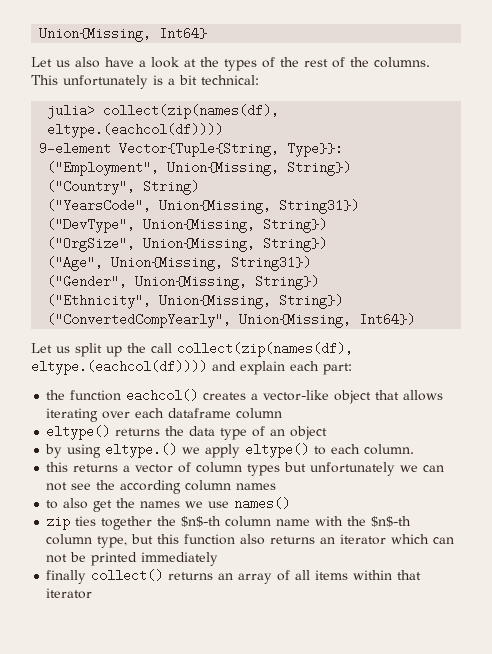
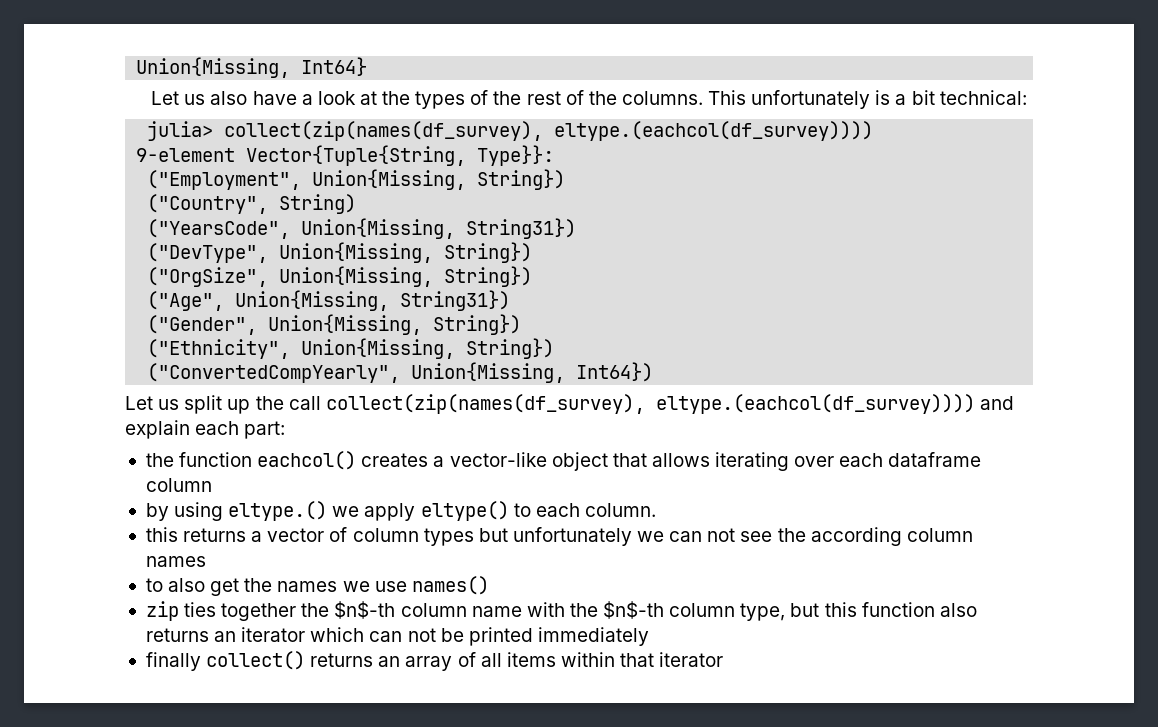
[103,104,280,119] [47,123,224,138] collect(zip(names(df), eltype.(eachcol(df)))) -> [224,121,874,141] collect(zip(names(df_survey), eltype.(eachcol(df_survey))))
[177,342,353,357] [31,360,207,375] collect(zip(names(df), eltype.(eachcol(df)))) -> [325,394,975,414] collect(zip(names(df_survey), eltype.(eachcol(df_survey))))
[46,425,328,440] // eltype() returns the data type of an object -> (212, 485) none

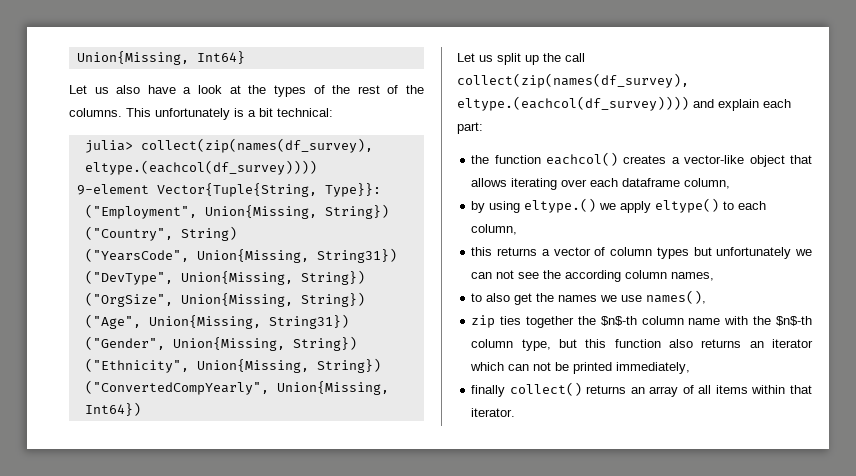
[145,478,212,492] column -> [684,178,731,189] column,
[584,503,656,517] column. -> [471,224,518,235] column,
[145,556,206,567] names -> [671,272,715,281] names,
[411,576,489,595] names() -> [646,290,707,304] names(),
[537,627,649,646] immediately -> [616,362,691,374] immediately,
[659,652,724,667] iterator -> [471,408,516,417] iterator.

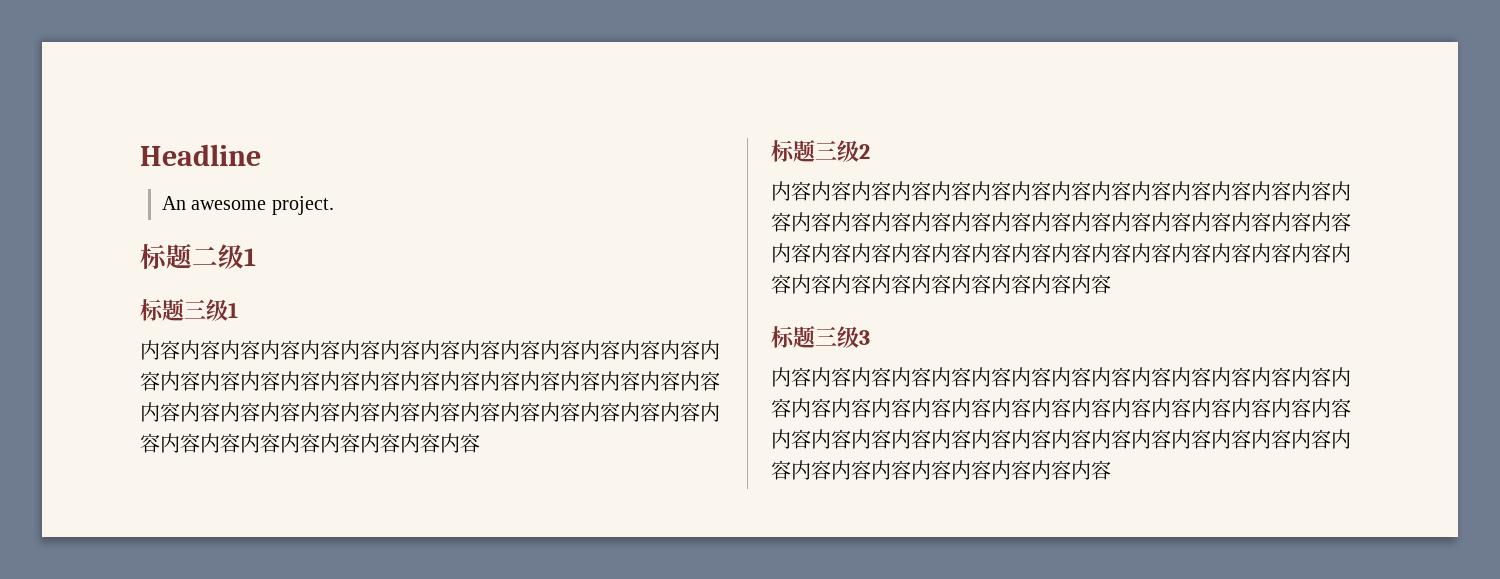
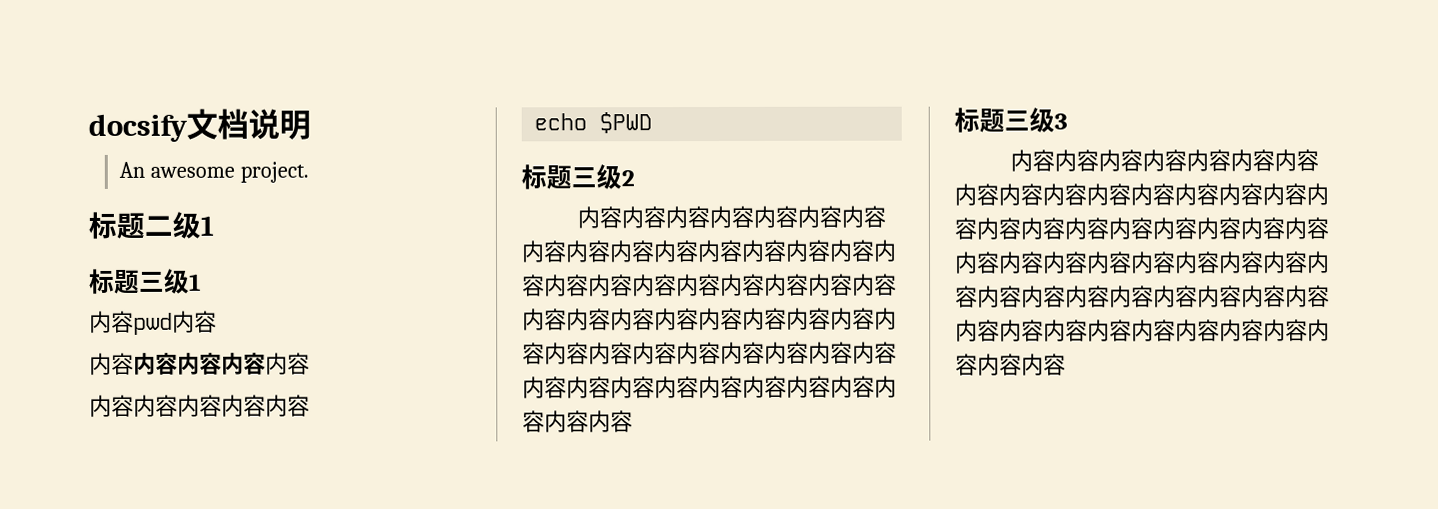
[140,144,261,166] Headline -> [88,108,311,142] docsify文档说明
[180,340,720,360] [140,371,720,391] [140,402,720,422] [140,433,480,453] 内容内容内容内容内容内容内容内容内容内容内容内容内容内容内容内容内容内容内容内容内容内容内容内容内容内容内容内容内容内容内容内容内容内容内容内容内容内容内容内容内容内容内容内容内容内容内容内容内容内容内容 -> [133,310,217,335] [89,352,310,375] [89,394,310,417] [534,112,653,134] pwd内容 // 内容内容内容内容内容 // 内容内容内容内容内容 // echo $PWD

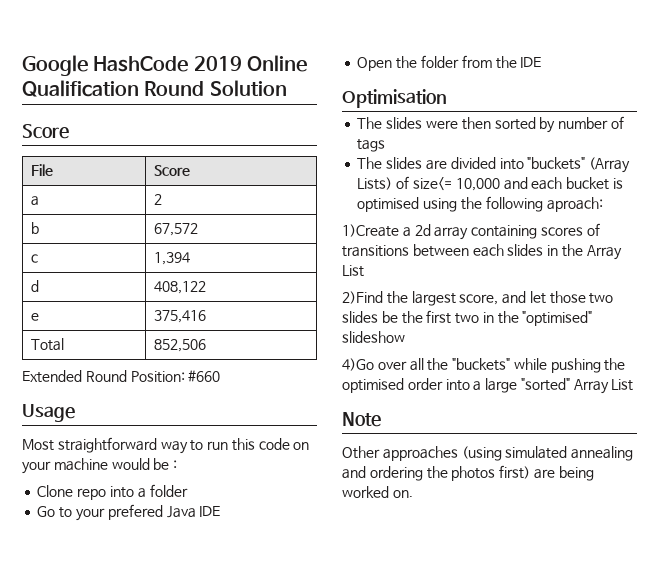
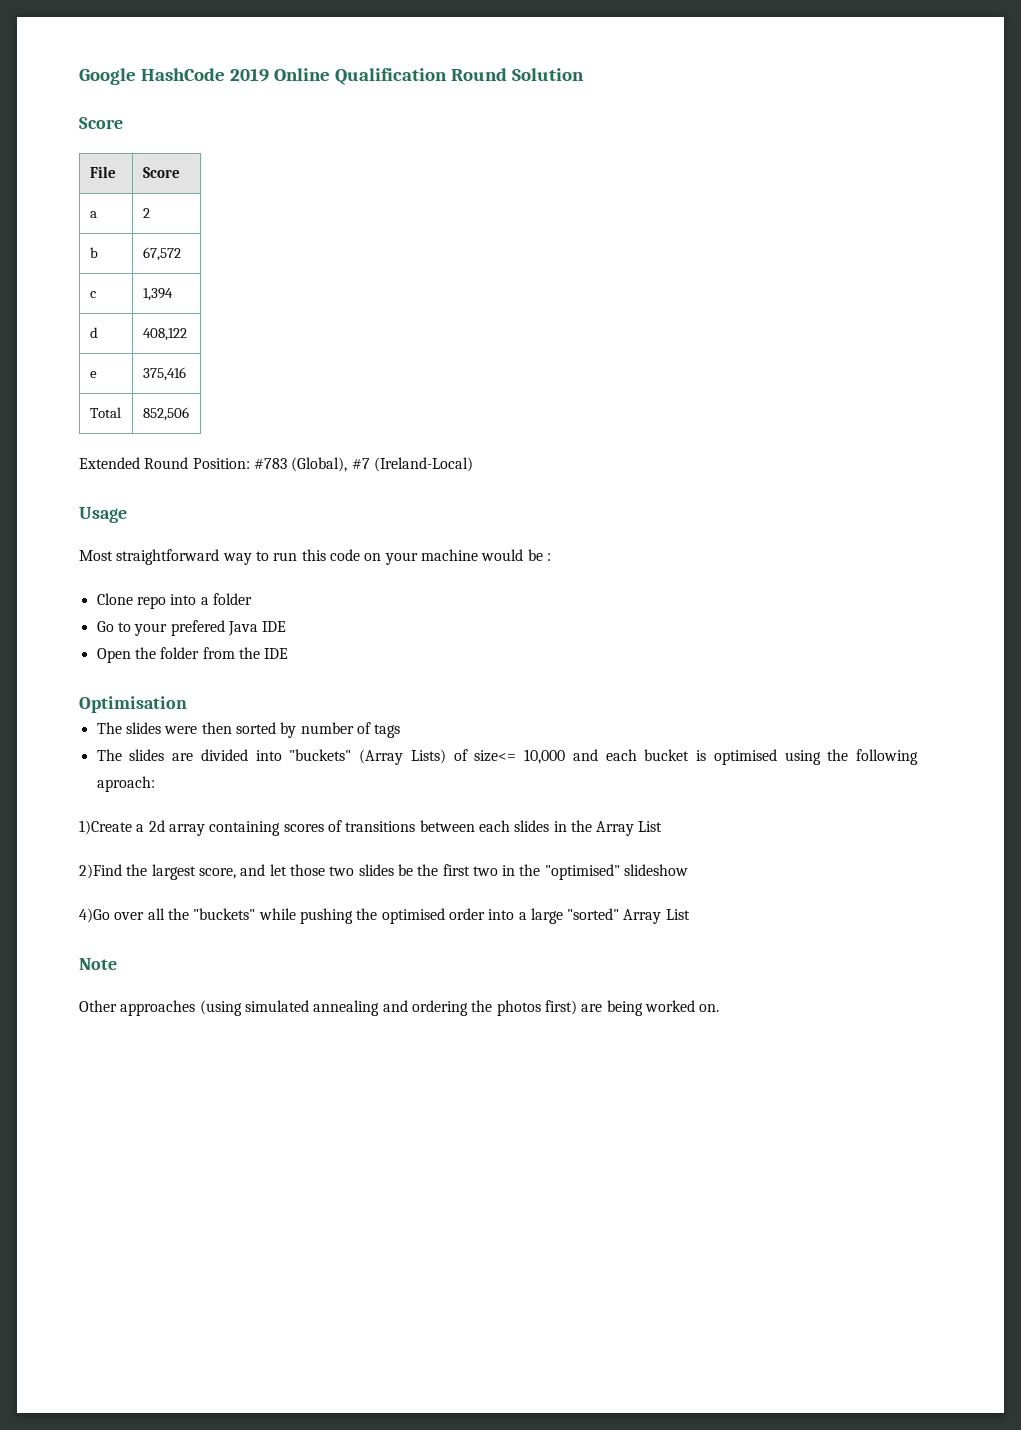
[188,370,221,382] #660 -> [253,457,473,472] #783 (Global), #7 (Ireland-Local)

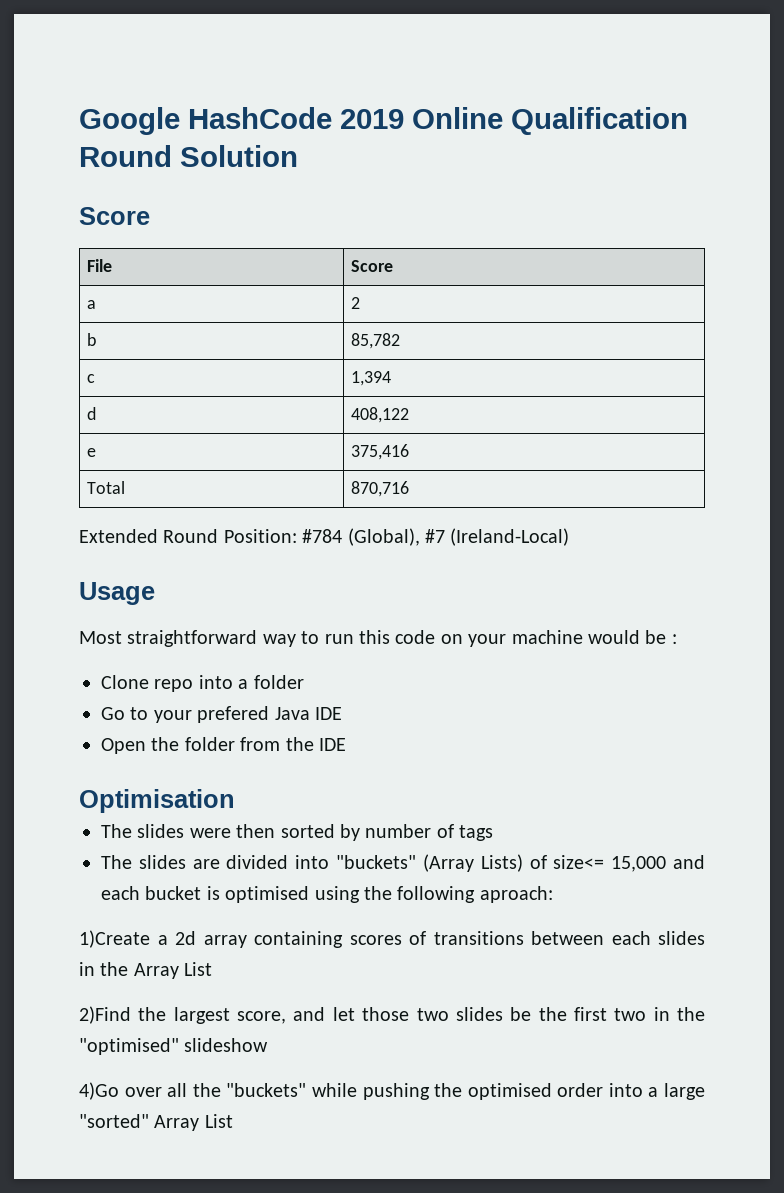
[142,247,181,261] 67,572 -> [351,333,401,349] 85,782
[142,407,189,421] 852,506 -> [351,481,410,497] 870,716
[253,458,287,469] #783 -> [302,529,343,543] #784
[524,749,566,764] 10,000 -> [611,856,667,872] 15,000
[79,958,117,970] [79,1000,720,1016] // Note // Other approaches (using simulated annealing and ordering the photos first) are being worked on. -> (233, 1121) none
═══
ACTION ITEM:
List all lines in the material containing the string "eltype".

TASK RESULT:
[103,104,280,119] [47,123,224,138] collect(zip(names(df), eltype.(eachcol(df)))) -> [224,121,874,141] collect(zip(names(df_survey), eltype.(eachcol(df_survey))))
[177,342,353,357] [31,360,207,375] collect(zip(names(df), eltype.(eachcol(df)))) -> [325,394,975,414] collect(zip(names(df_survey), eltype.(eachcol(df_survey))))
[46,425,328,440] // eltype() returns the data type of an object -> (212, 485) none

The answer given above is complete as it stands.